不思議な犬たちと出会ってから、その身に異変が起きていたヴァン。何者かに攫われたユナを追うヴァンは、謎の病の背後にいた思いがけない存在と向き合うことになる。同じ頃、移住民だけが罹ると噂される病が広がる王幡領では、医術師ホッサルが懸命に、その治療法を探していた。ヴァンとホッサル。ふたりの男たちが、愛する人々を守るため、この地に生きる人々を救うために選んだ道は―!?

感想。

下巻。凄く面白かった。攫われたユナを追って行くヴァン。黒狼熱の治療法を探るホッサルがどうなるのか
この下巻で明らかになる。色々な人間の思惑が交錯して自分の故郷や氏族を大切に思うという一念が
人を動かす。

ユナが火馬の民に攫われた。そして犬の王に出会うヴァン。自分も犬の王になれる資格があるという。
しかし、裏返ると自分が自分でなくなる気がする。サエとは良い関係が築けていいな。ユナも人懐っこい
感じで微笑ましい。最後、犬達を連れて原生林の奥へいくのは、まさしく鹿の王たる振る舞いだ。
人の為に、自分を捨ててしまう覚悟が備わっているのは生まれ持った資質なのかもしれない。
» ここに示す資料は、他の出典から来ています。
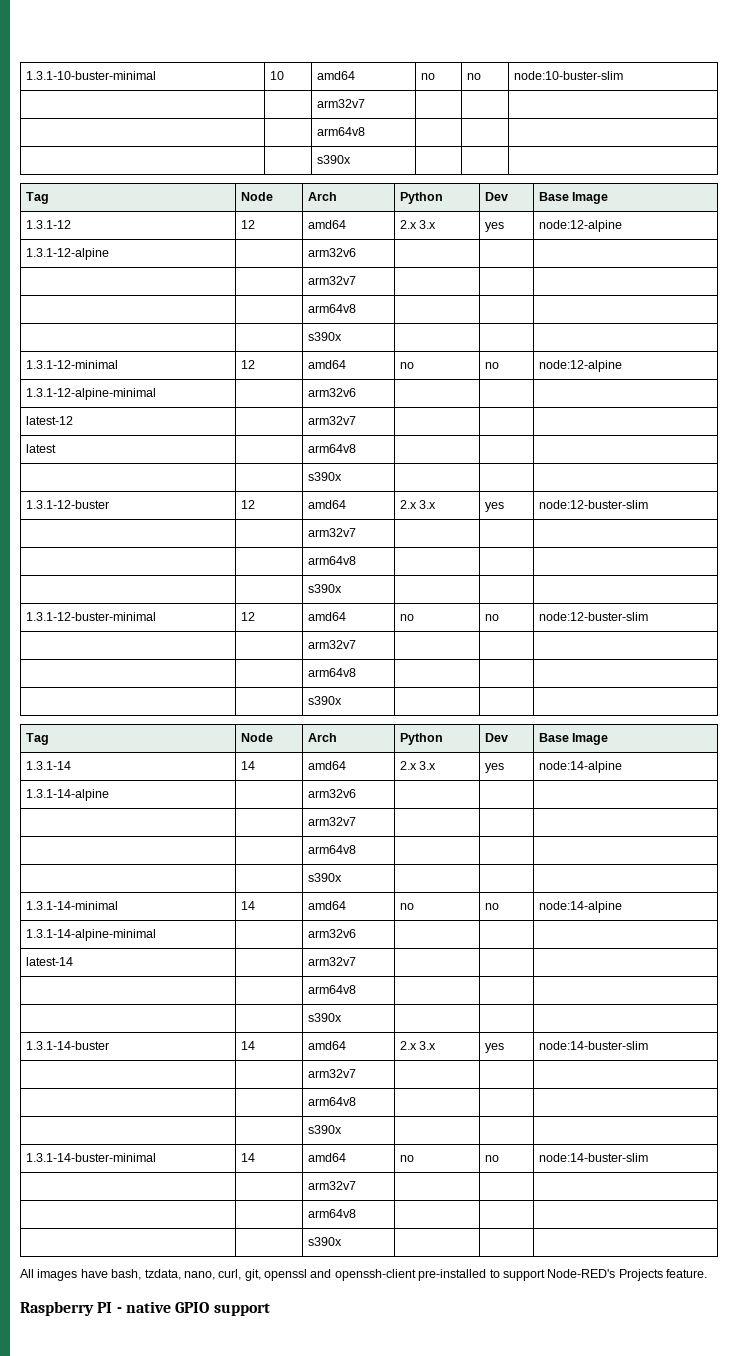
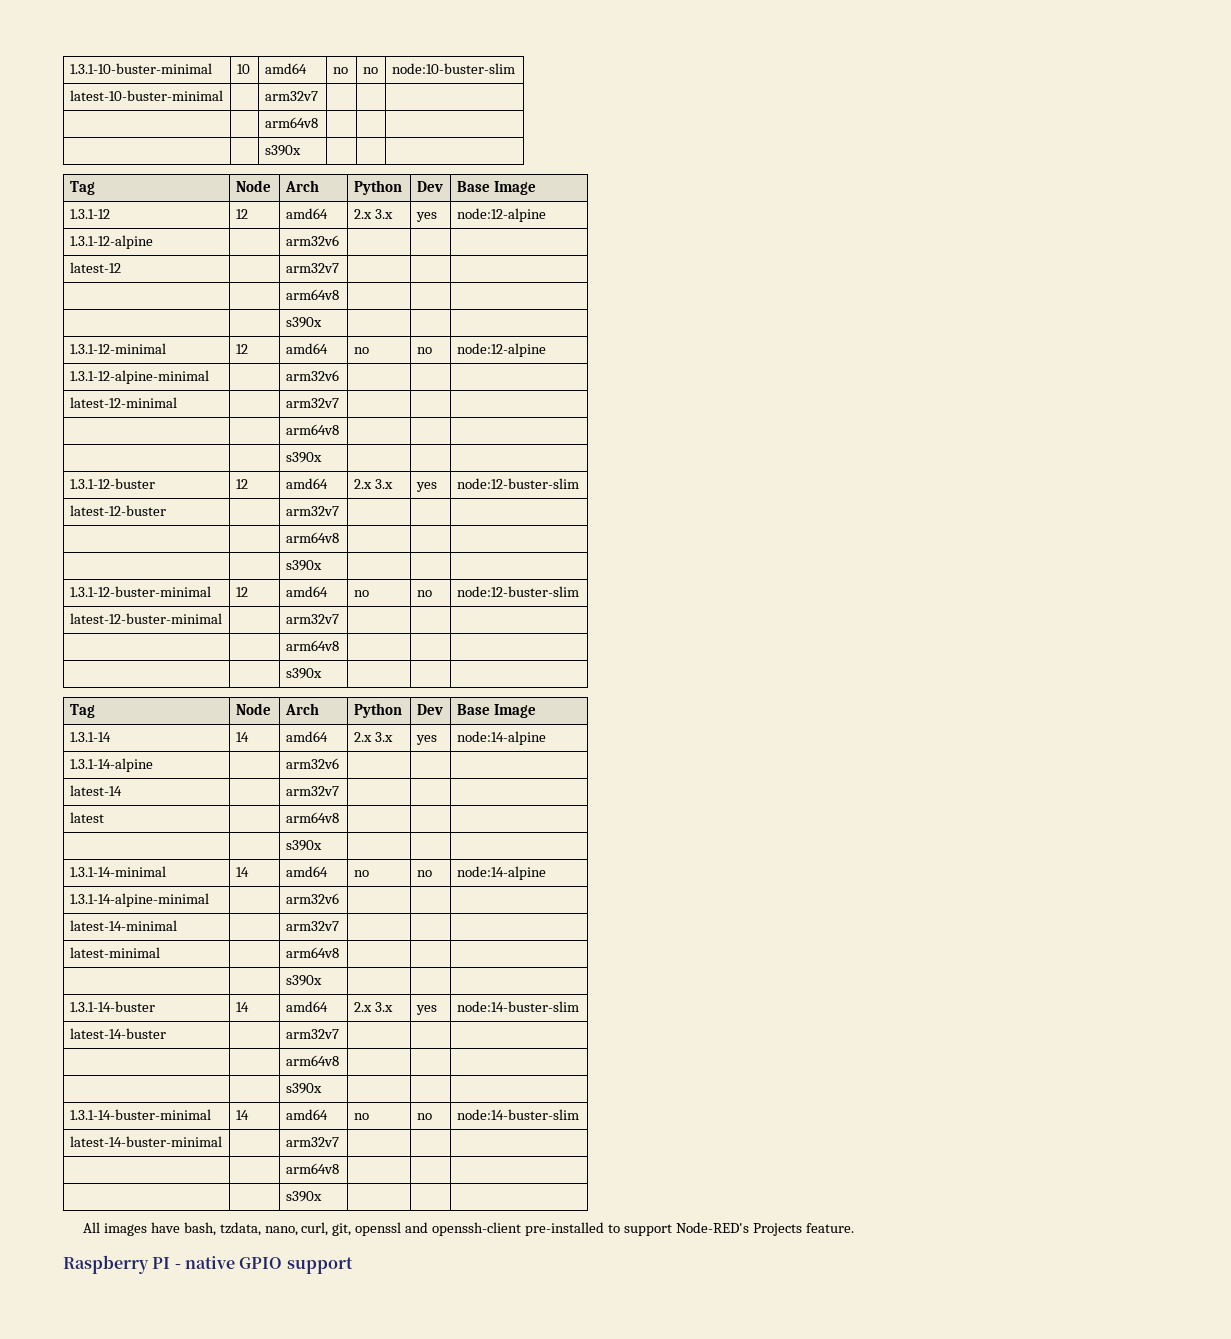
(624, 75) none -> [69,90,223,101] latest-10-buster-minimal
(357, 252) none -> [69,262,121,273] latest-12
[26,416,74,425] [308,416,357,425] [26,444,57,453] latest-12 | | arm32v7 | | | // latest -> [69,397,177,408] [285,398,339,408] latest-12-minimal | | arm32v7 | | | //
(649, 504) none -> [69,505,166,516] latest-12-buster
(649, 616) none -> [69,613,222,624] latest-12-buster-minimal
[308,817,357,826] | | arm32v7 | | | // -> [69,785,122,796] [285,786,339,796] [69,812,104,823] latest-14 | | arm32v7 | | | // latest
[26,957,74,966] [308,957,357,966] latest-14 | | arm32v7 | | | // -> [69,920,177,931] [285,921,339,931] [69,947,160,958] latest-14-minimal | | arm32v7 | | | // latest-minimal
(649, 1045) none -> [69,1028,166,1039] latest-14-buster
(649, 1157) none -> [69,1136,222,1147] latest-14-buster-minimal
ホッサルも黒狼熱の特効薬を作るべく奔走している訳だが、色々な人の思惑に巻き込まれる。ヴァン
と邂逅して、採血して薬作りも佳境に入ろうとしているのに、ケノイが新でもシカンがいる。そんな中でも
リムッエルの考えもびっくりした。確かにオタワルの医療技術は素晴らしい、衰退させるのは惜しい。
しかし、犬をけしかけ、自滅覚悟で選帝侯を襲わせるのは・・・。

人の体を国に例えたり、病の原理を兵士で例えたりは分かりやすかった。きちんとしっかり医療の事も
書かれていて凄かった。故郷を追われ土地を失うというのは非常に考えるよりも辛い事だ。そんな
人ばかりなので、過酷な人生を皆過ごし、せめて平穏で静かに暮らしたいと思うのだろう。

ヴァンたちやホッサルたちが、その後どうなるのか気になります。続編もほしいところだ。